## STUDY MATERIAL:
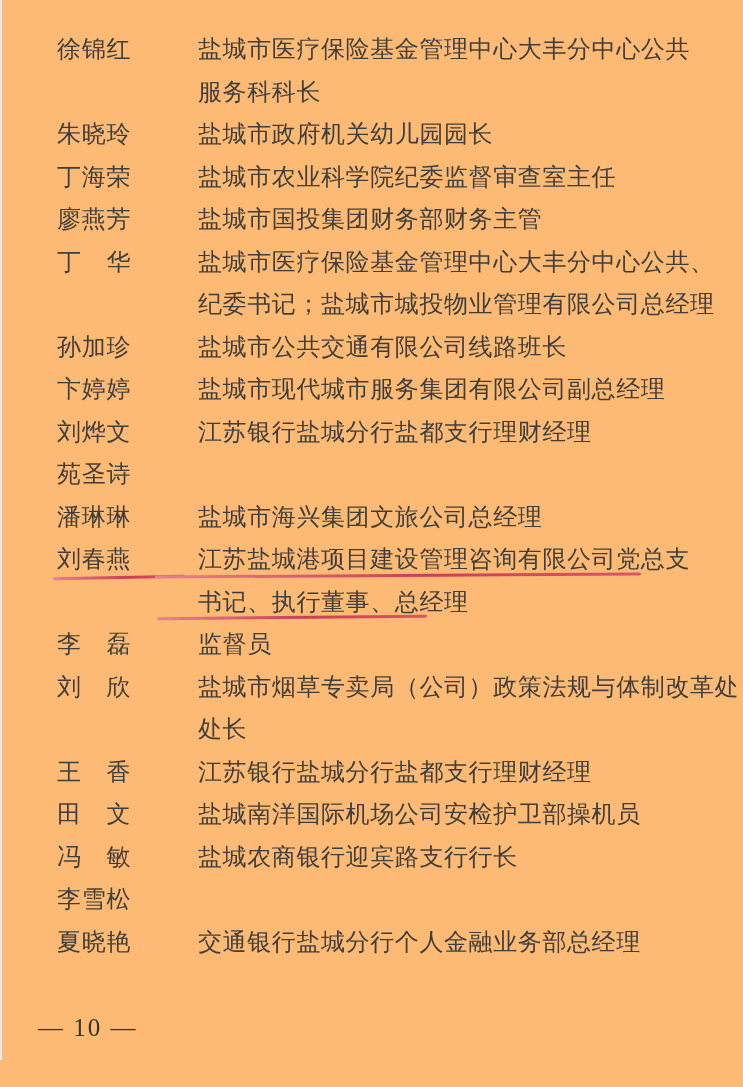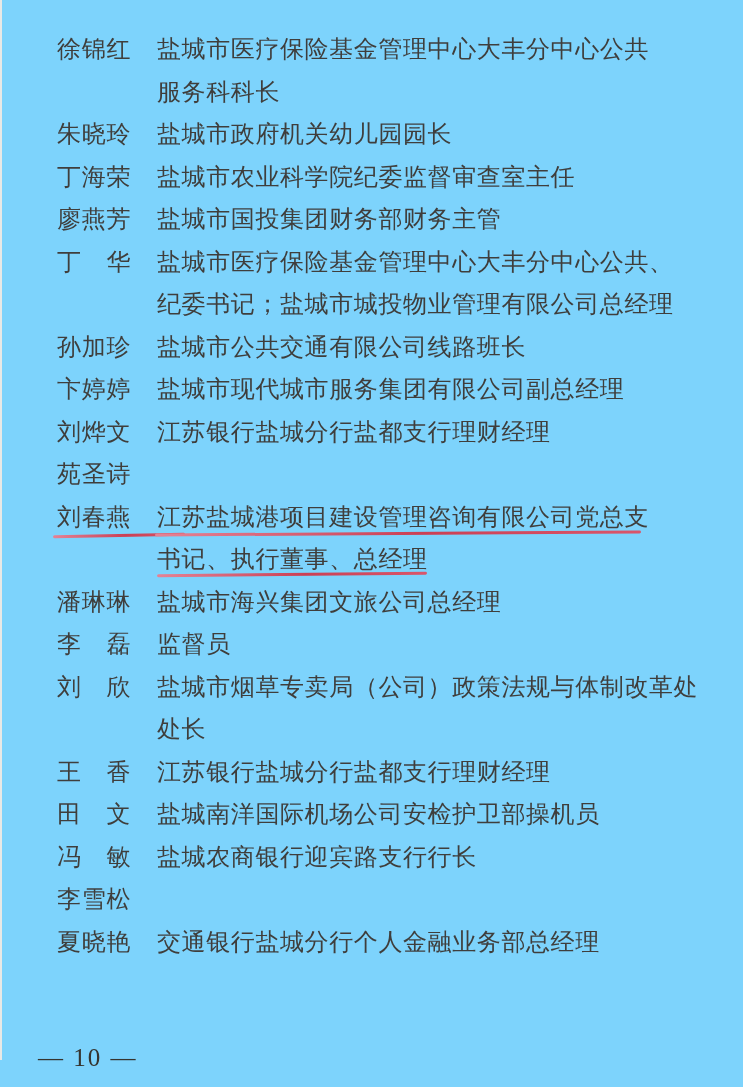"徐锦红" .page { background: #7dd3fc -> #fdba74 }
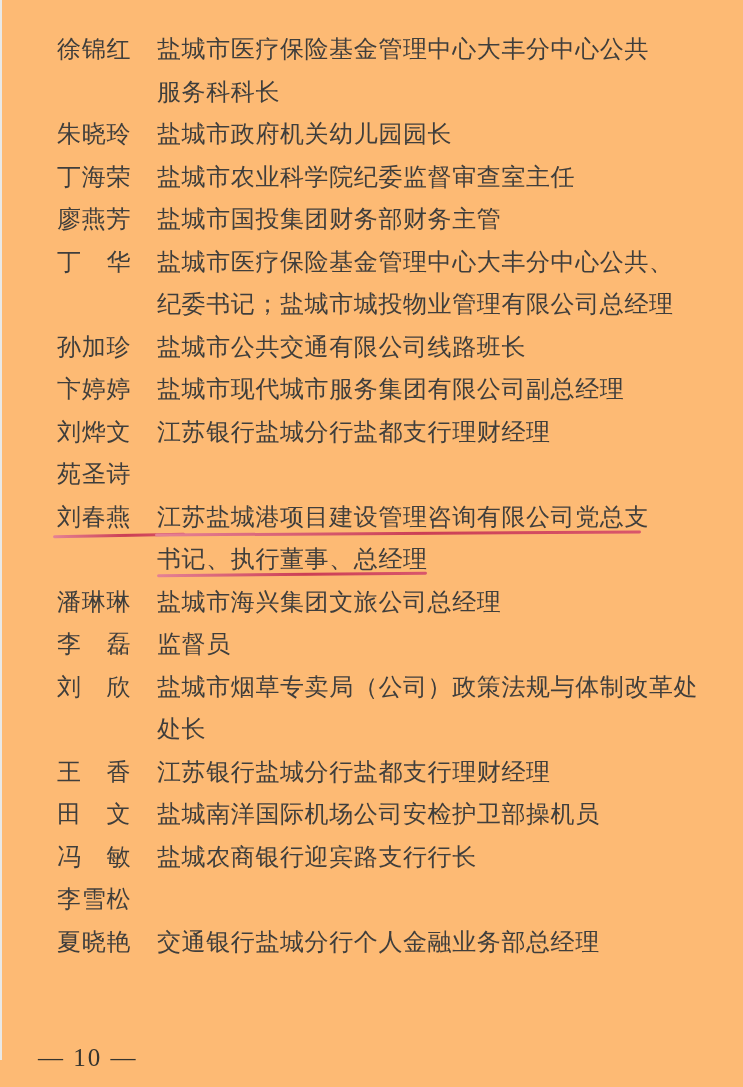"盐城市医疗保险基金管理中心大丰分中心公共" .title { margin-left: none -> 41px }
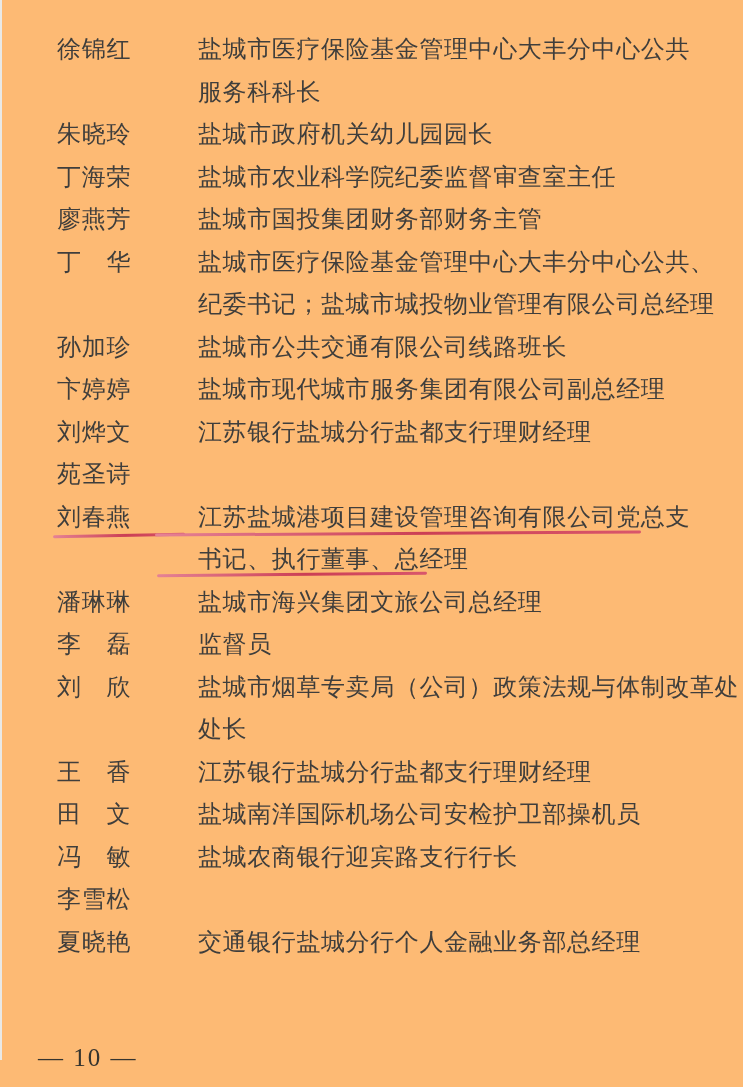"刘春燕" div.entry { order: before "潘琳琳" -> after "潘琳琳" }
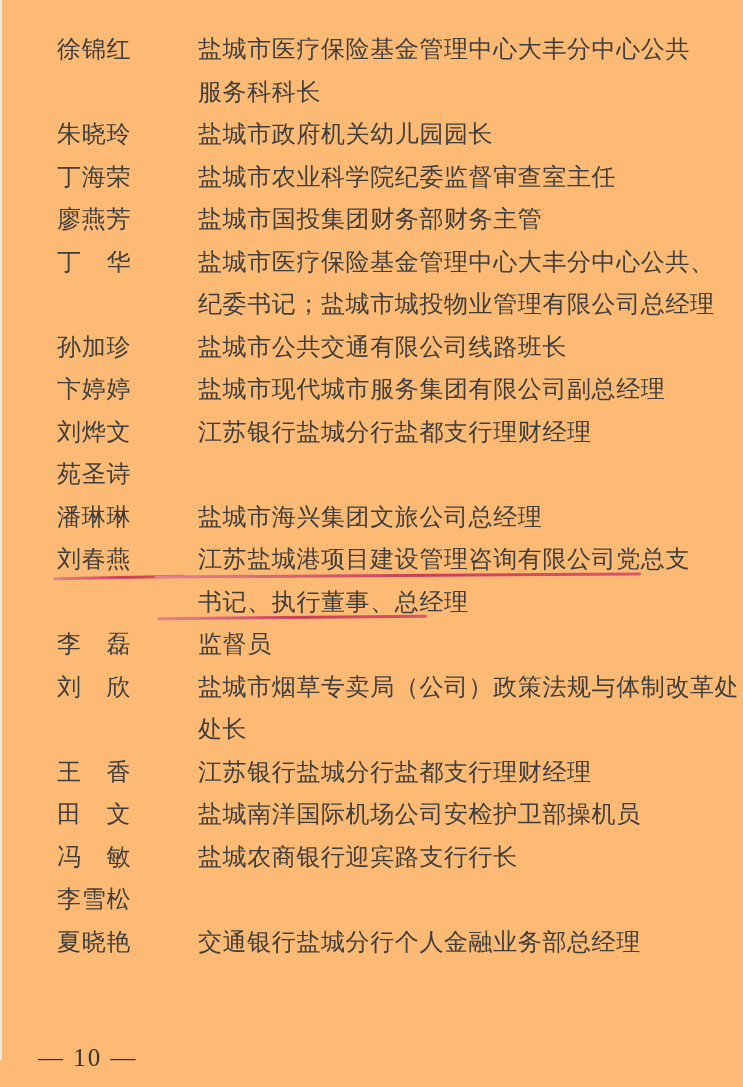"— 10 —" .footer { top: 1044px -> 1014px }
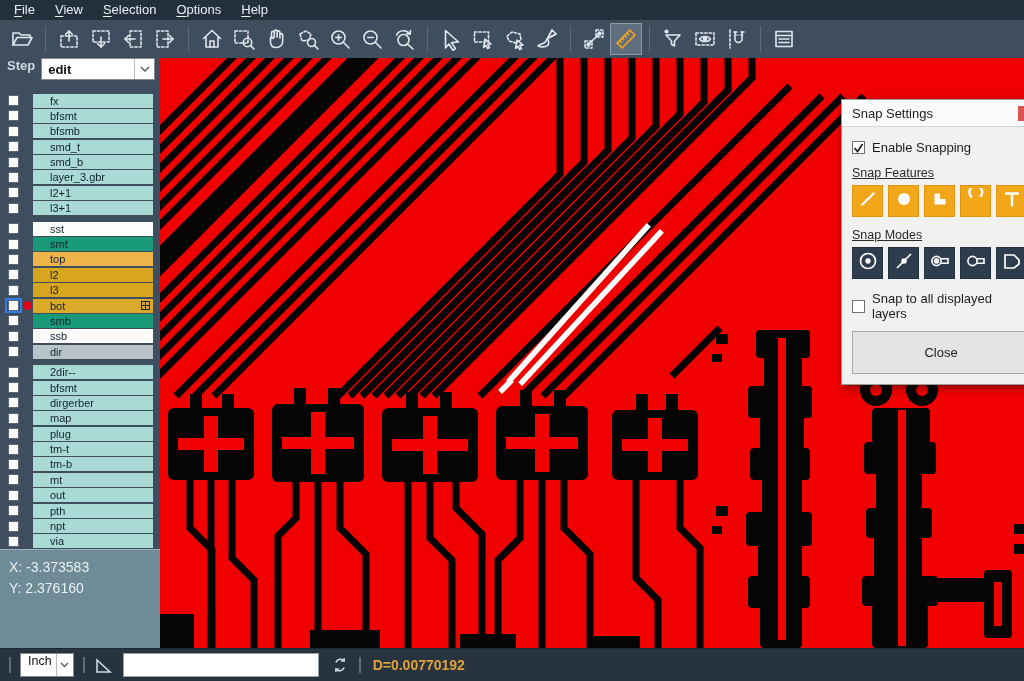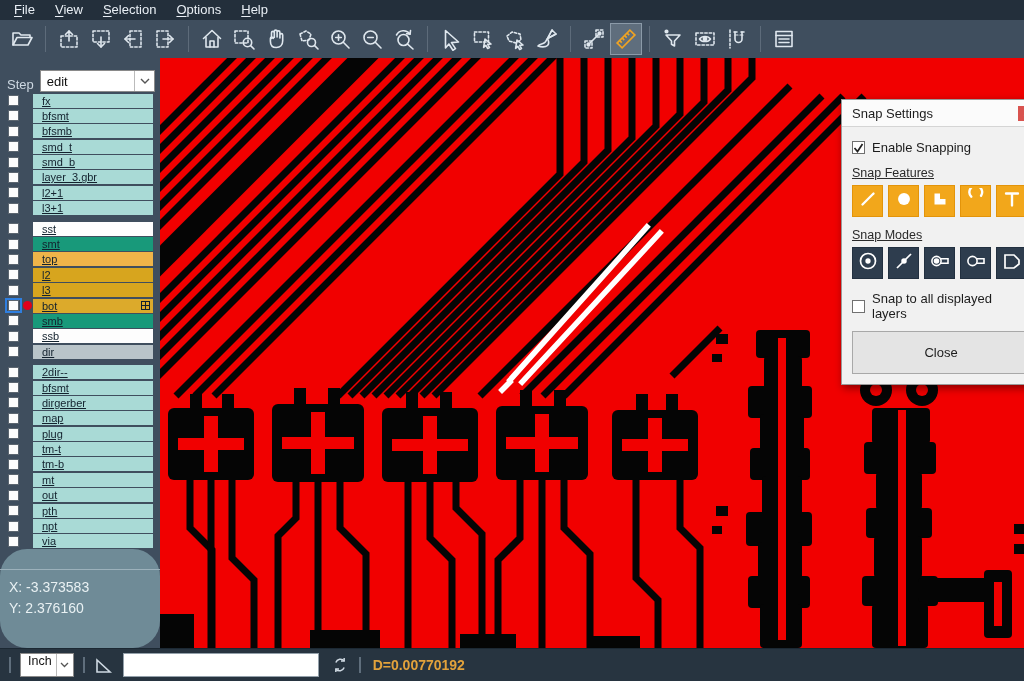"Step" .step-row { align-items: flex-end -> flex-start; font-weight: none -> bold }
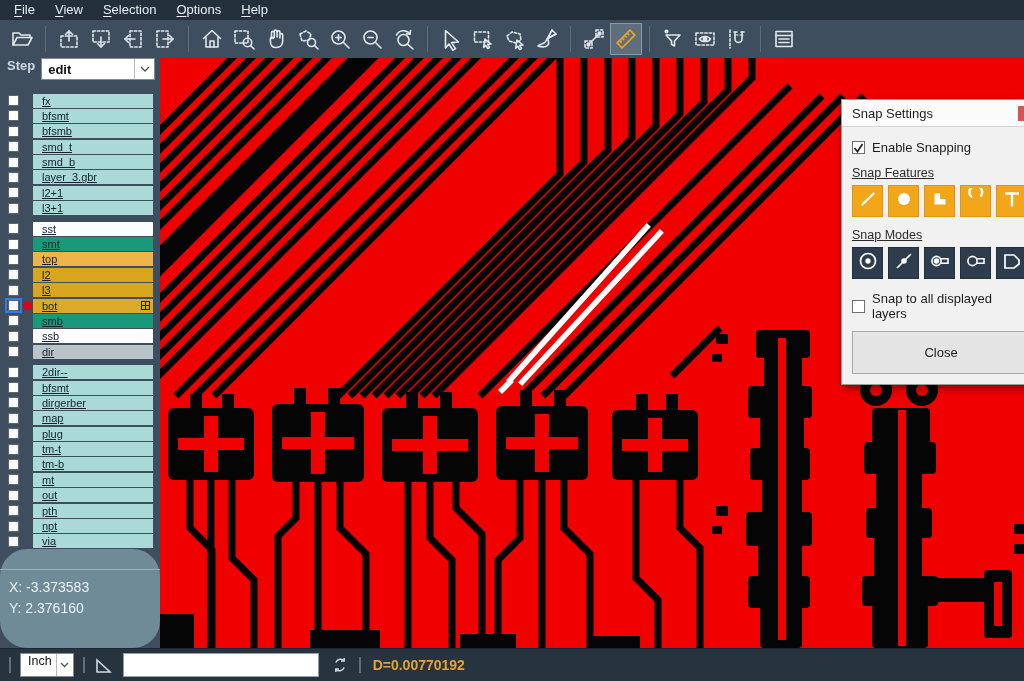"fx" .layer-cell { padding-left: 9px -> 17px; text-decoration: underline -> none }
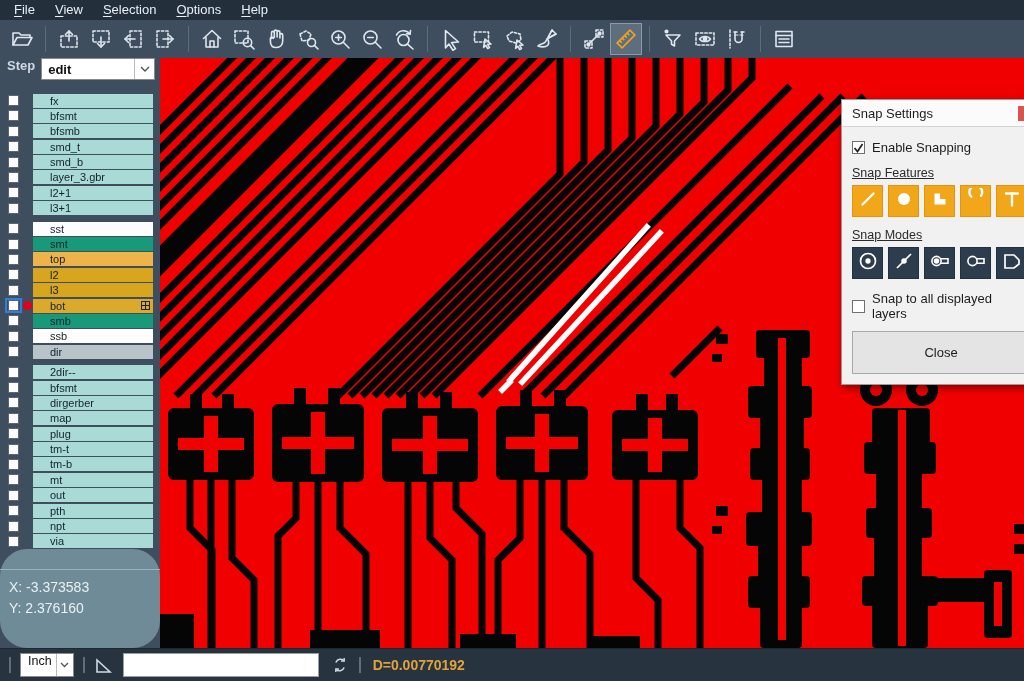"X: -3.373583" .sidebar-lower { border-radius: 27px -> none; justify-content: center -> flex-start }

## YOUR ASSIGNMENT:
Repeat all of the material above exactly, leaving out pictures.

## EXERCISE RESULT:
"徐锦红" .page { background: #7dd3fc -> #fdba74 }
"盐城市医疗保险基金管理中心大丰分中心公共" .title { margin-left: none -> 41px }
"刘春燕" div.entry { order: before "潘琳琳" -> after "潘琳琳" }
"— 10 —" .footer { top: 1044px -> 1014px }
"Step" .step-row { align-items: flex-end -> flex-start; font-weight: none -> bold }
"fx" .layer-cell { padding-left: 9px -> 17px; text-decoration: underline -> none }
"X: -3.373583" .sidebar-lower { border-radius: 27px -> none; justify-content: center -> flex-start }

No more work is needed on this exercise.